Start of Block

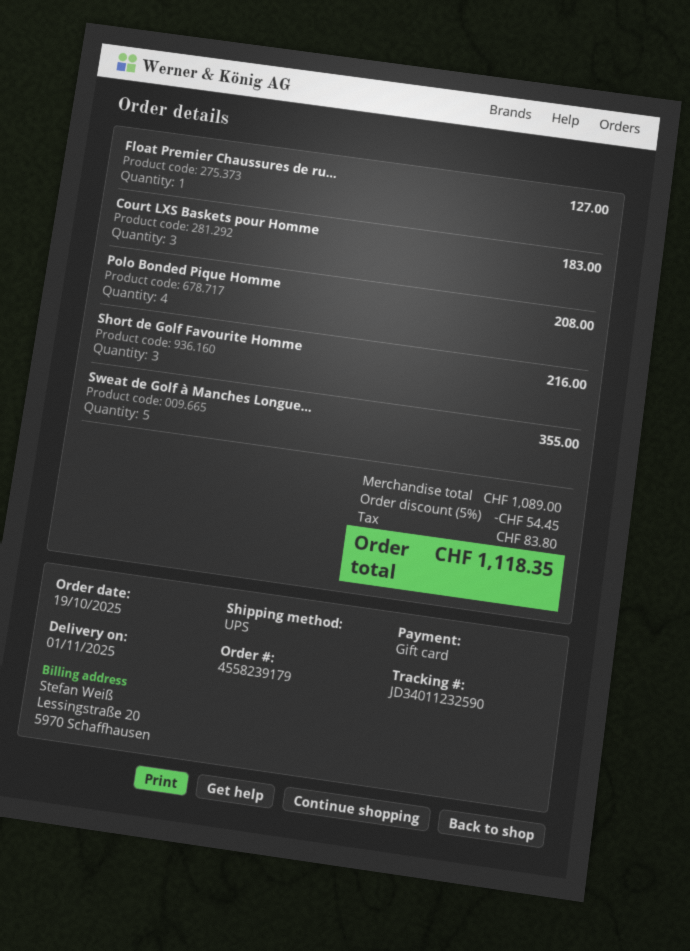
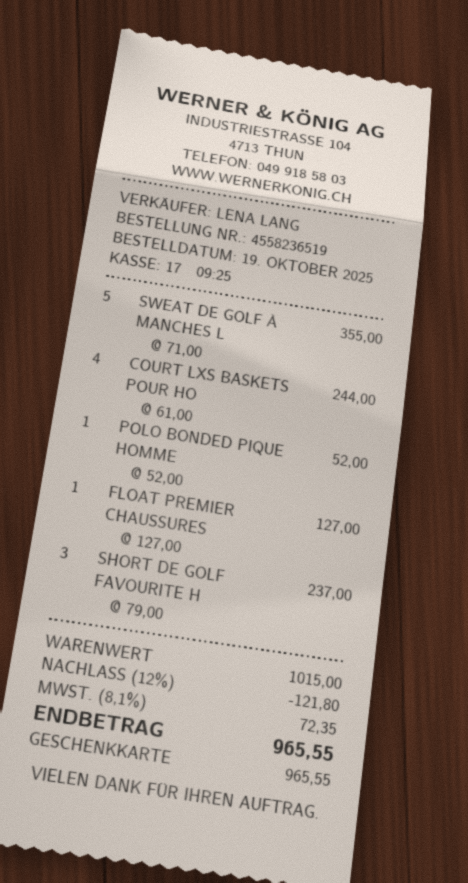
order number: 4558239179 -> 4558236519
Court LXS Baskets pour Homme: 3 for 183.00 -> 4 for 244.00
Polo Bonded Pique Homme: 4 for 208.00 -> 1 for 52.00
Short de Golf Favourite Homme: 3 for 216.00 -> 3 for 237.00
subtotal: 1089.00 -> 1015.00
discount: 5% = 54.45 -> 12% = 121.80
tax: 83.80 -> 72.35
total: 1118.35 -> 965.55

End of Block

**Work instructions**
Please filter the listing down to lines that include the word "Homme".

**Response for this exercise**
Court LXS Baskets pour Homme: 3 for 183.00 -> 4 for 244.00
Polo Bonded Pique Homme: 4 for 208.00 -> 1 for 52.00
Short de Golf Favourite Homme: 3 for 216.00 -> 3 for 237.00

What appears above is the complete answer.